Этеокл смахнул ладонью пот и кивнул. Да, он согласен. Они сейчас оба выйдут во двор и все выяснят, как мужчины. Судьба решит. Как красиво. Угораздило ведь зайти в эту проклятую корчму. Сзади — одобрительный гул, будь он неладен. Интересно, что они станут делать, когда Капаней его зарежет? Разойдутся по домам? Скорее всего. Этеокл вытащил меч и сделал левой рукой нетерпеливый знак, чтобы освободили проход. Люди с готовностью шарахнулись по обе стороны. Этеокл кивнул, шагнул, не оборачиваясь, к двери и вдруг вздрогнул от пронзительного вопля за спиной.

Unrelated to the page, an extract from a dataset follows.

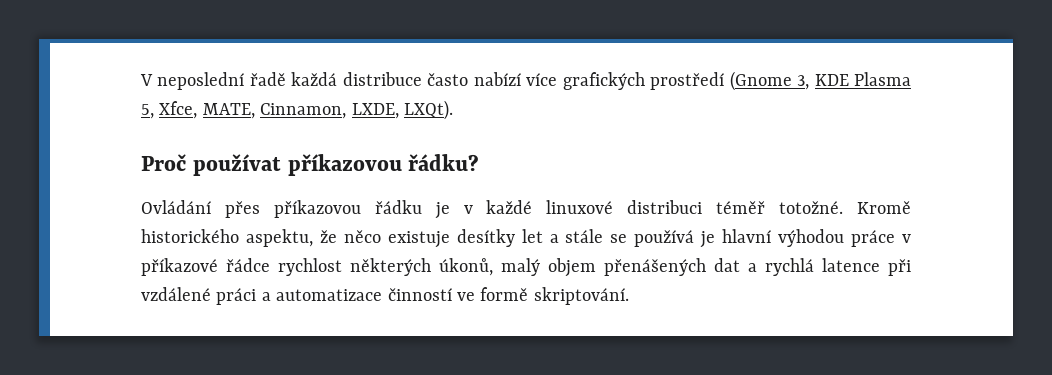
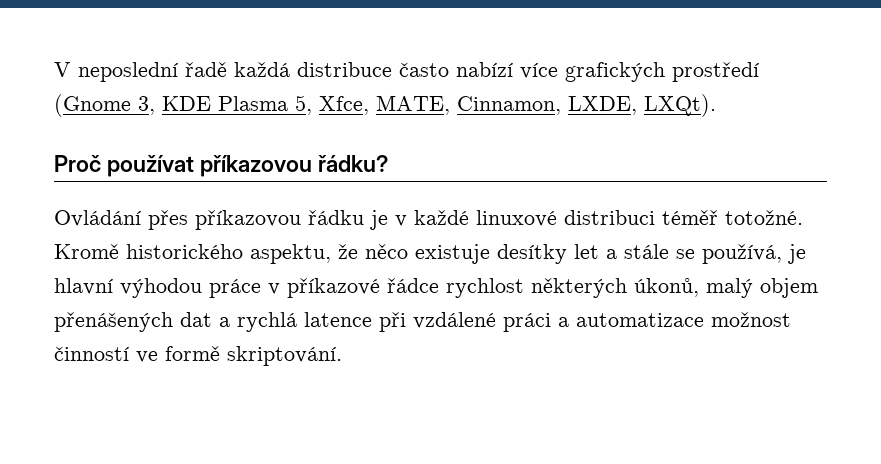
- Kromě historického aspektu, že něco existuje desítky let a stále se používá je hlavní výhodou práce v příkazové řádce rychlost některých úkonů, malý objem přenášených dat a rychlá latence při vzdálené práci a automatizace činností ve formě skriptování.
+ Kromě historického aspektu, že něco existuje desítky let a stále se používá, je hlavní výhodou práce v příkazové řádce rychlost některých úkonů, malý objem přenášených dat a rychlá latence při vzdálené práci a automatizace možnost činností ve formě skriptování.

И тотчас Офелет, примолкший было и с оцепеневшим вниманием прислушивавшийся к разговору, сорвался вдруг с места, отпихнул его в сторону, едва не сбив с ног, и стремглав кинулся к выходу. Кто-то попытался ему помешать, загородил, растопырив руки, проход, но тот вновь пронзительно взвизгнул, яростно ткнул его ножом в живот, ударил наотмашь локтем, отскочил, дико озираясь, в сторону и, увидев, что проход все ещё свободен, низко пригнулся, чтоб не удариться о притолоку, и прыгнул вперёд. Раненый, конвульсивно содрогаясь, тяжело опустился на колени и низко склонил голову, словно принюхиваясь к струйке собственной крови. Двое или трое бросились вдогонку за исчезнувшим во тьме дверного проёма Офелетом, другие окружили мгновенно сбившихся спина к спине аргивян.

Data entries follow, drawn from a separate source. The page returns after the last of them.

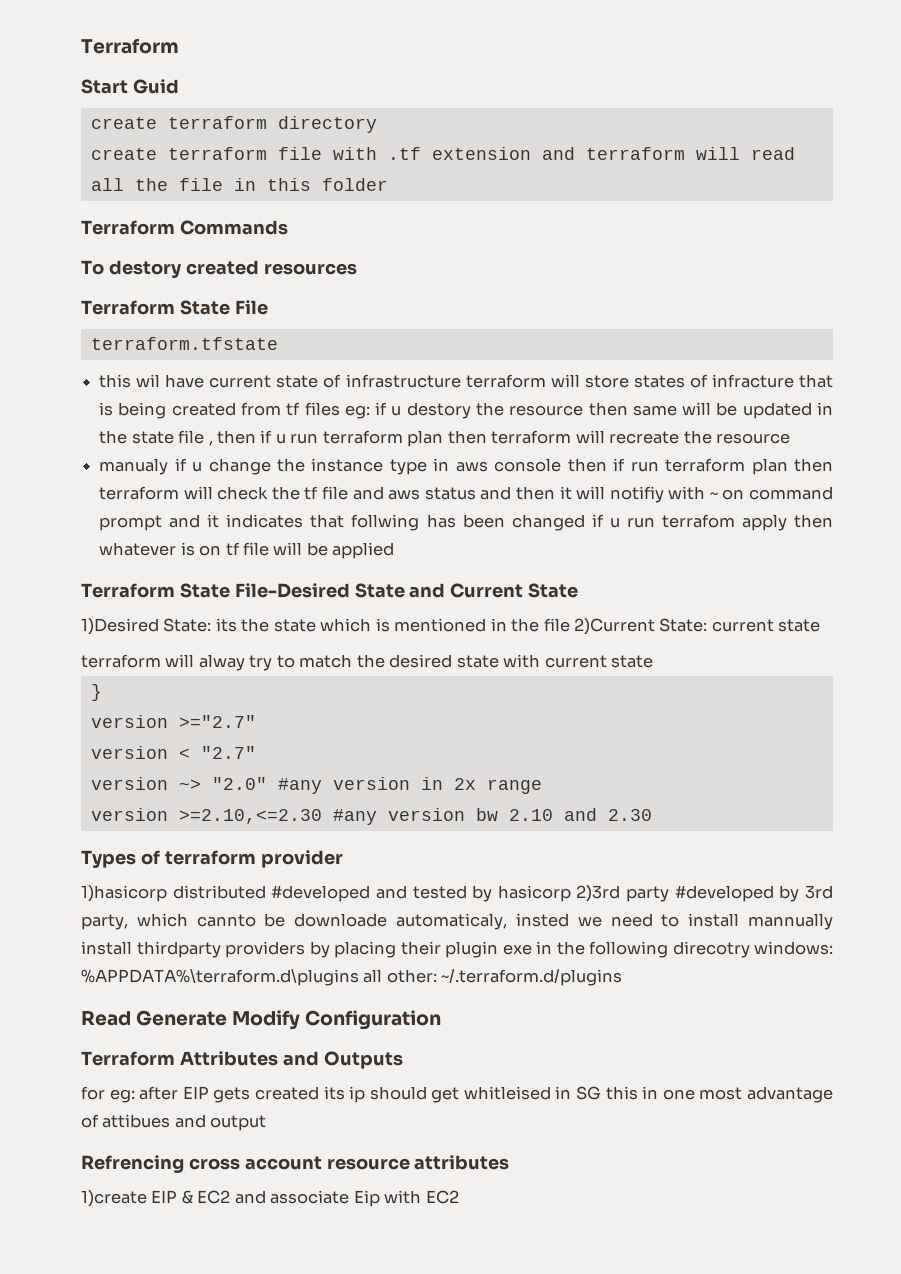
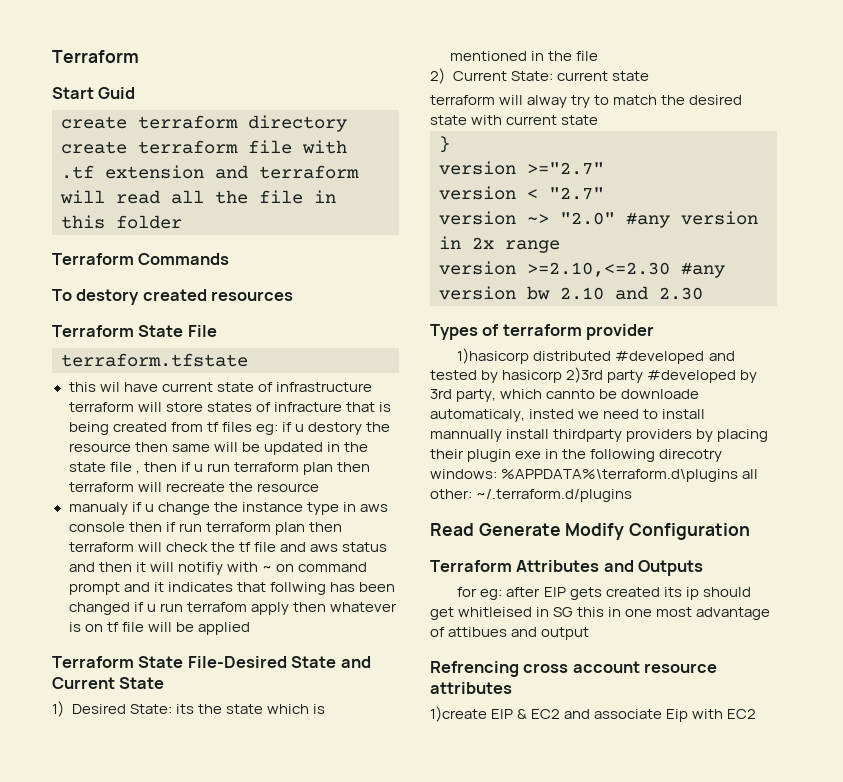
- 1)Desired State: its the state which is mentioned in the file 2)Current State: current state
+ 1) Desired State: its the state which is mentioned in the file
+ 2) Current State: current state

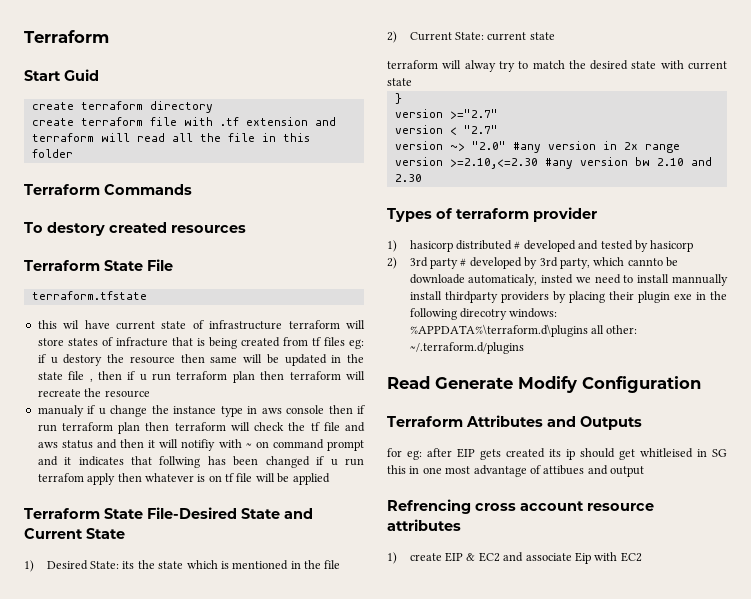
- 1)hasicorp distributed #developed and tested by hasicorp 2)3rd party #developed by 3rd party, which cannto be downloade automaticaly, insted we need to install mannually install thirdparty providers by placing their plugin exe in the following direcotry windows: %APPDATA%\terraform.d\plugins all other: ~/.terraform.d/plugins
+ 1) hasicorp distributed # developed and tested by hasicorp
+ 2) 3rd party # developed by 3rd party, which cannto be downloade automaticaly, insted we need to install mannually install thirdparty providers by placing their plugin exe in the following direcotry windows: %APPDATA%\terraform.d\plugins all other: ~/.terraform.d/plugins
- 1)create EIP & EC2 and associate Eip with EC2
+ 1) create EIP & EC2 and associate Eip with EC2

— Этеокл! — хрипло прокричал Капаней, ища его налитыми кровью глазами в нахлынувшей со всех сторон толпе. — Ну и повезло тебе! Теперь-то ты — герой, отомстивший за… — Он не успел договорить, короткое самодельное копье ударило его в плечо. Капаней зарычал, вырвал его из рук нападавшего. — … за честь шлюхи! — все же выкрикнул он, уже падая под ударами.

Вскоре, однако, дело было сделано. Аргивяне сбились было в кучу и пытались сопротивляться, но были быстро смяты, толпа с рёвом поглотила их, и вскоре искромсанные тела за ноги выволокли во двор. Их оказалось семеро. Туда же вынесли уже испустившего дух фиванца, раненного Офелетом. Имени его теперь уже никто уже не мог вспомнить, он был забыт раз и навсегда. Самого Офелета догнать не сумели, да никто всерьёз и не пытался. Одуревшие от дешёвой крови люди, словно в безумном припадке, бродили по двору, переворачивали вещи, выкрикивали бессмысленные угрозы непонятно кому, куда-то намеревались идти, и вместе с тем, боялись расходиться, оставив здесь эти жуткие, окостеневшие тела.

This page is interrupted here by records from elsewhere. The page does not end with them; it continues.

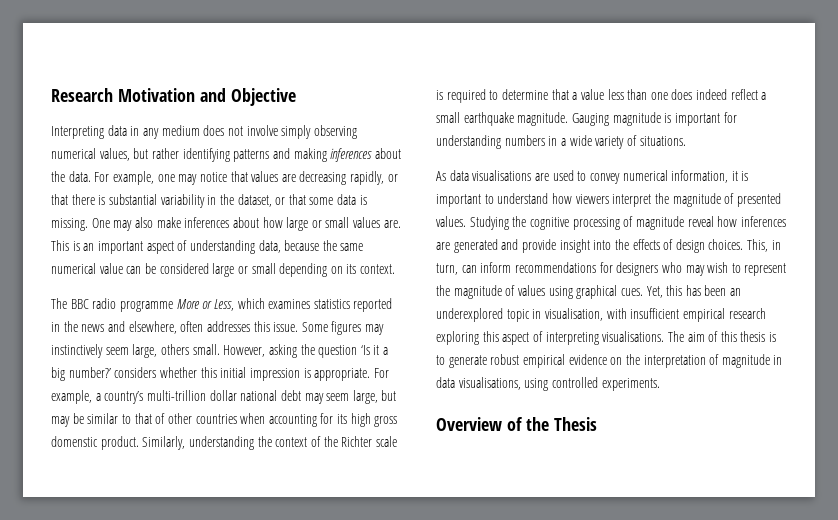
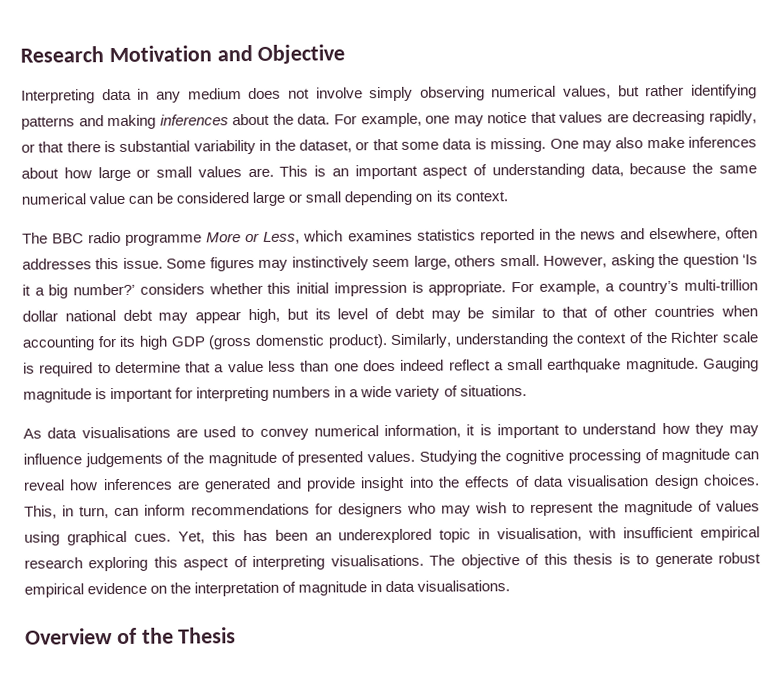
- For example, a country’s multi-trillion dollar national debt may seem large, but may be similar to that of other countries when accounting for its high gross domenstic product.
+ For example, a country’s multi-trillion dollar national debt may appear high, but its level of debt may be similar to that of other countries when accounting for its high GDP (gross domenstic product).
- Gauging magnitude is important for understanding numbers in a wide variety of situations.
+ Gauging magnitude is important for interpreting numbers in a wide variety of situations.
- As data visualisations are used to convey numerical information, it is important to understand how viewers interpret the magnitude of presented values.
+ As data visualisations are used to convey numerical information, it is important to understand how they may influence judgements of the magnitude of presented values.
- Studying the cognitive processing of magnitude reveal how inferences are generated and provide insight into the effects of design choices.
+ Studying the cognitive processing of magnitude can reveal how inferences are generated and provide insight into the effects of data visualisation design choices.
- The aim of this thesis is to generate robust empirical evidence on the interpretation of magnitude in data visualisations, using controlled experiments.
+ The objective of this thesis is to generate robust empirical evidence on the interpretation of magnitude in data visualisations.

Кретей, хозяин «Гнёздышка» стоял в стороне, бледный, как полотно, не зная, что ему теперь нужно делать. Помогать? Он боялся некстати напомнить о себе. Бежать? Он боялся, что вошедшие в раж фиванцы сожгут его заведение. Впрочем, какая им теперь разница, захотят, сожгут, да ещё и его самого в придачу. Ох, много повидал Кретей, но нынче ночью, он это ясно чувствовал, приключилось такое, чему бы сто лет не приключаться.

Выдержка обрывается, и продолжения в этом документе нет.